Networker

Re: [Networker] Hung savesets sometimes never timeout

2006-06-26 05:17:06
Subject: Re: [Networker] Hung savesets sometimes never timeout
From: Stuart Whitby <swhitby AT DATAPROTECTORS.CO DOT UK>
To: NETWORKER AT LISTSERV.TEMPLE DOT EDU
Date: Mon, 26 Jun 2006 10:15:37 +0100
Well, the refusal to hit the inactivity timeout isn't a problem with the 
inactivity timeout mechanism itself.  That works on when the save last sent 
data to an mmd, so if no data has ever been sent the timeout will never kick 
in.  As such that would be an RFE rather than a bug - good luck getting that 
sorted out....
 
<support mode>
 
I'd be more interested to find out what the problem is with the save sending 
data.  We know that the save is started, so we have a savegrp -> nsrexec -> 
nsrexecd -> save communication path.  The way that a save session actually 
starts saving data is something along the lines of:
> connect to nsrd
>  ask where to send data
<  point to an mmd
> connect to mmd (which has a connection to the media DB to give saveset info)
> connect to main nsrindexd process
>  ask where to send data
  (nsrindexd creates a child to service those saves - the -ADD process)
<  tell client which indexd to connect to
> connect to child indexd process (which creates the client file index)
> send data to mmd, send metadata to indexd, (inform nsrexecd? & ) exit when 
> done
 
So if the save's created, what has it done after that point?  You'll need to 
check this out with tcpview (www.sysinternals.com) or lsof (www.sunfreeware.com 
 or ftp.vic.cc.purdue.edu/pub/tools/unix/lsof) to identify what connections 
have been made by save.  Ideally, if it's on a Unix client, truss the save to 
see what it's trying to do.  This should help identify where the problem 
exists.  Basic questions would be whether the correct connection state exists 
on both sides of the pipe (from save to the NW server/storage node) or whether 
that connection had ever been attempted (tougher to find out).  If you can get 
the same problem consistently from a client then you may be able to wrapper the 
save process (if nsrexecd is happy to have a script as a child) to run truss on 
the save, or netstatp (sysinternals) on a very regular basis (once per second) 
for the first part of the save.
 
</support mode>
 
Cheers,
 
Stuart.

________________________________

From: Legato NetWorker discussion on behalf of Oscar Olsson
Sent: Mon 26-Jun-06 08:22
To: NETWORKER AT LISTSERV.TEMPLE DOT EDU
Subject: Re: [Networker] Hung savesets sometimes never timeout



On Mon, 26 Jun 2006, Stan Horwitz wrote:

SH> Check this list's archives; this is a long-standing issue with NetWorker
SH> going way back.
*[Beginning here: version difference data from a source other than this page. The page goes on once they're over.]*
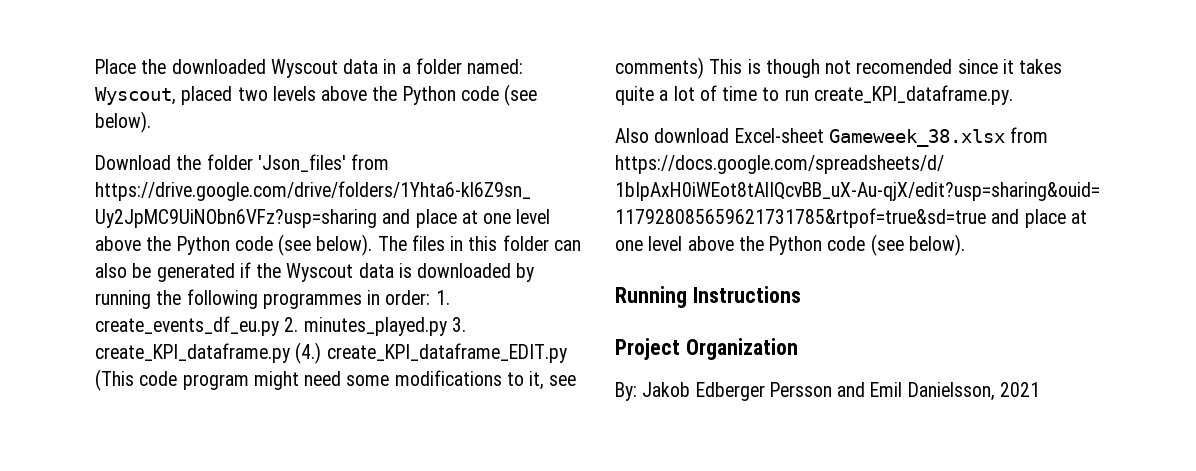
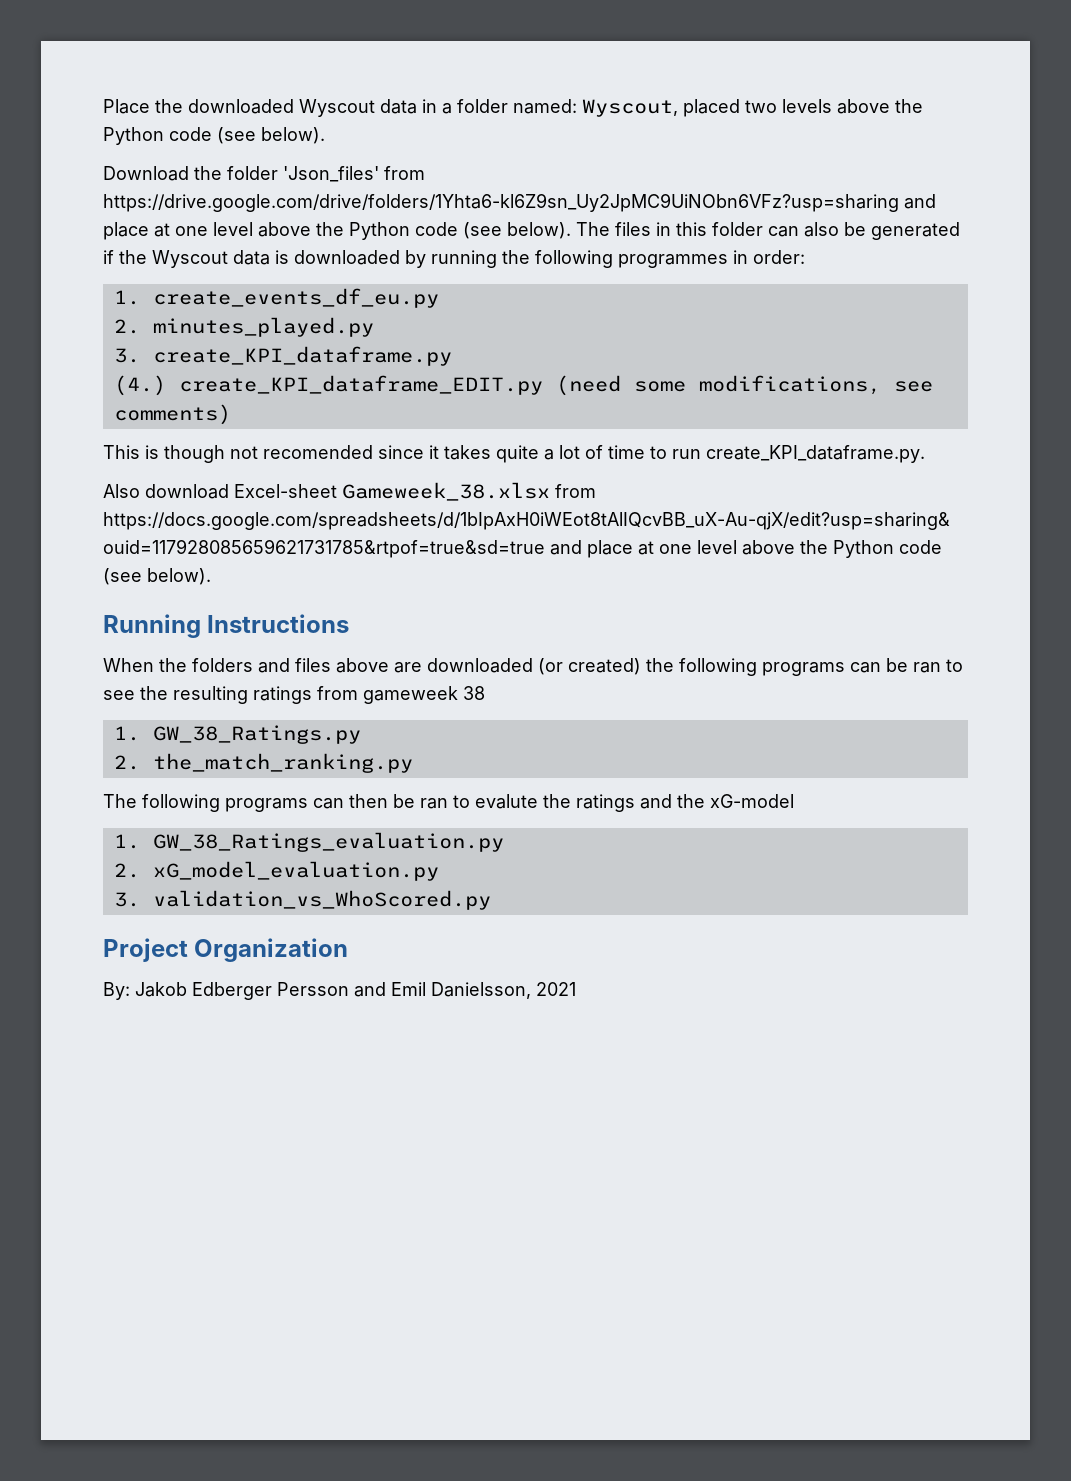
- The files in this folder can also be generated if the Wyscout data is downloaded by running the following programmes in order: 1. create_events_df_eu.py 2. minutes_played.py 3. create_KPI_dataframe.py (4.) create_KPI_dataframe_EDIT.py (This code program might need some modifications to it, see comments) This is though not recomended since it takes quite a lot of time to run create_KPI_dataframe.py.
+ The files in this folder can also be generated if the Wyscout data is downloaded by running the following programmes in order:
+ 1. create_events_df_eu.py
+ 2. minutes_played.py
+ 3. create_KPI_dataframe.py
+ (4.) create_KPI_dataframe_EDIT.py (need some modifications, see comments)
+ This is though not recomended since it takes quite a lot of time to run create_KPI_dataframe.py.
+ When the folders and files above are downloaded (or created) the following programs can be ran to see the resulting ratings from gameweek 38
+ 1. GW_38_Ratings.py
+ 2. the_match_ranking.py
+ The following programs can then be ran to evalute the ratings and the xG-model
+ 1. GW_38_Ratings_evaluation.py
+ 2. xG_model_evaluation.py
+ 3. validation_vs_WhoScored.py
I have seen it several times. In fact, just the other day,
SH> we resolved that problem on a Windows 2003 client after at least two weeks
SH> of trial and error. The solution in that case was to update the hardware
SH> firmware for that client (network card, disk drives, RAID controller, etc.).
SH> After the firmware was updated, all the backups ran to fruition.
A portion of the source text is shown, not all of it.